_DATA PROVIDED_
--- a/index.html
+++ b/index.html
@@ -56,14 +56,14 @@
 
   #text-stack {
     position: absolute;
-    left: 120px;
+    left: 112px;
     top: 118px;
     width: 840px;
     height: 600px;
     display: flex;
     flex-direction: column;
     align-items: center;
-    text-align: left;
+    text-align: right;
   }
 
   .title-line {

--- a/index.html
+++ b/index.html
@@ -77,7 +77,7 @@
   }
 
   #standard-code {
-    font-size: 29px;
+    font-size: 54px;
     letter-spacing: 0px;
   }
---
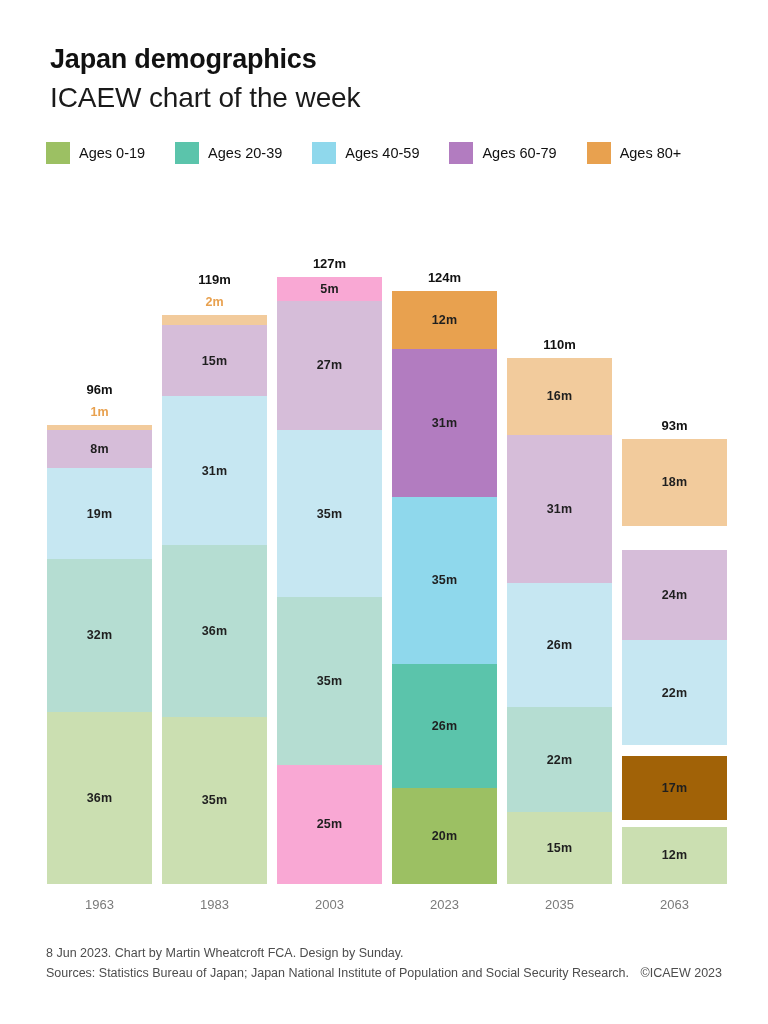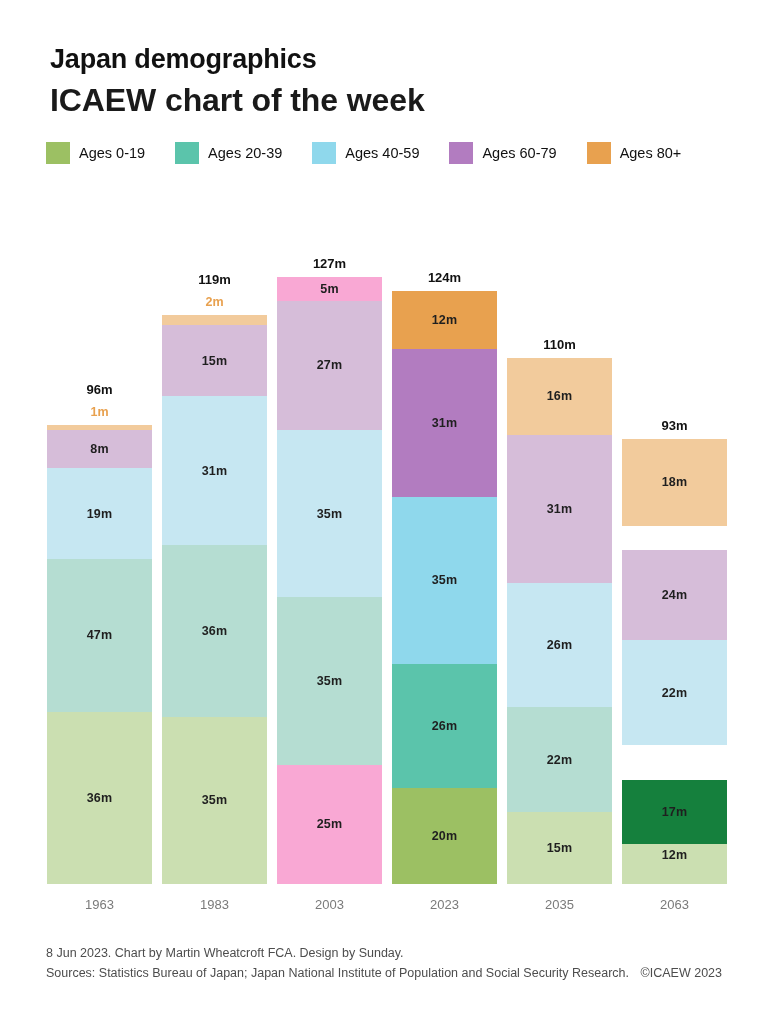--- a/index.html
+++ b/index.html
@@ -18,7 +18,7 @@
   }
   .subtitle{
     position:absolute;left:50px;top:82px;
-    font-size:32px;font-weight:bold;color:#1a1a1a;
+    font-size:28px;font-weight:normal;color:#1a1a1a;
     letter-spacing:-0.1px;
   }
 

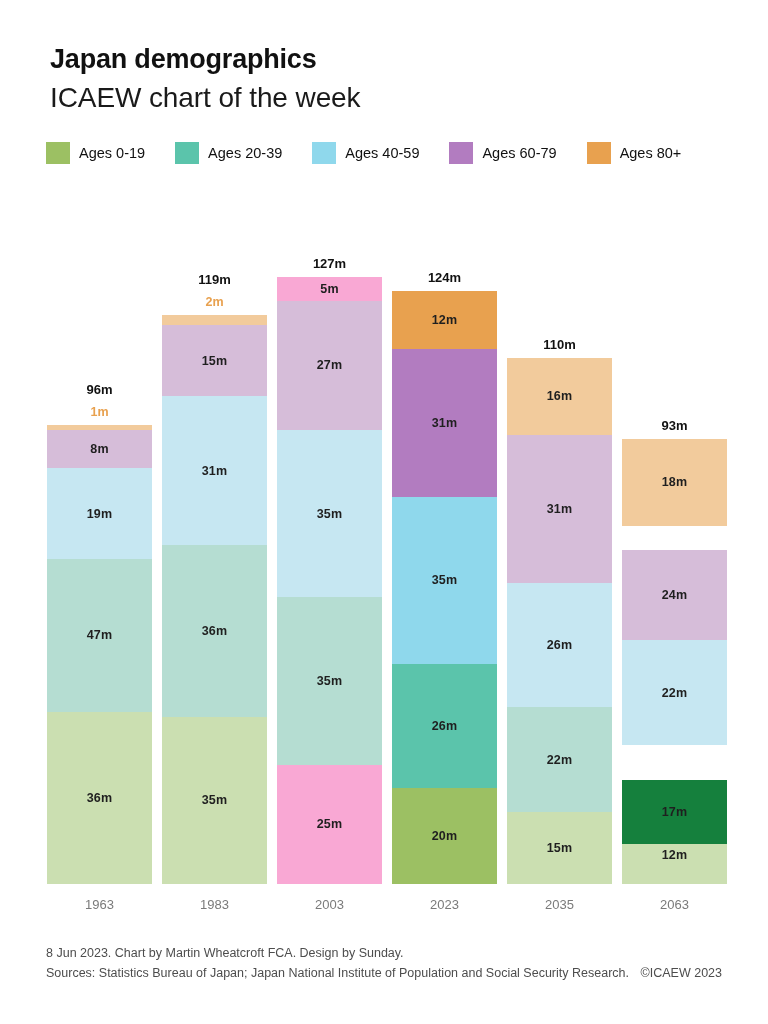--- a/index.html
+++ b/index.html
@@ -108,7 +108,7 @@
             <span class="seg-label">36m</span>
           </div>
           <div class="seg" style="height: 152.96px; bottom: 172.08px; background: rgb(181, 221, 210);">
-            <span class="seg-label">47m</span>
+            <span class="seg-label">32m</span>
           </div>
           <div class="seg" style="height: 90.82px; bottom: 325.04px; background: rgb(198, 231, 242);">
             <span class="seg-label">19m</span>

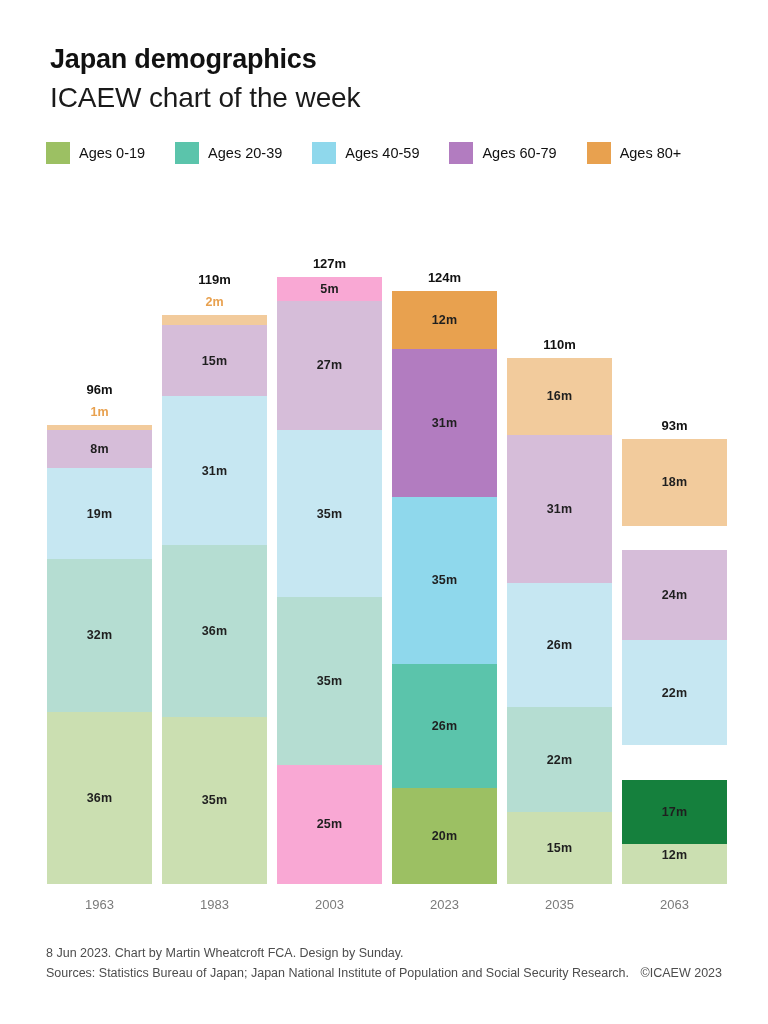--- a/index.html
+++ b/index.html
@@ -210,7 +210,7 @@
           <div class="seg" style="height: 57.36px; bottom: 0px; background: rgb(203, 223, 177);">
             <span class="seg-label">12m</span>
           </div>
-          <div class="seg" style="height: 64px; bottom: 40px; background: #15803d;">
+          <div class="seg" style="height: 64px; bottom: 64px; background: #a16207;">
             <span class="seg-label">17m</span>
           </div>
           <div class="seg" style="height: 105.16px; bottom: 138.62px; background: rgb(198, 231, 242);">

_BRIEF_
Give the count of lines in the listing that hold "font", and write nothing beyond it.

_SOLUTION FOR THIS PROBLEM_
4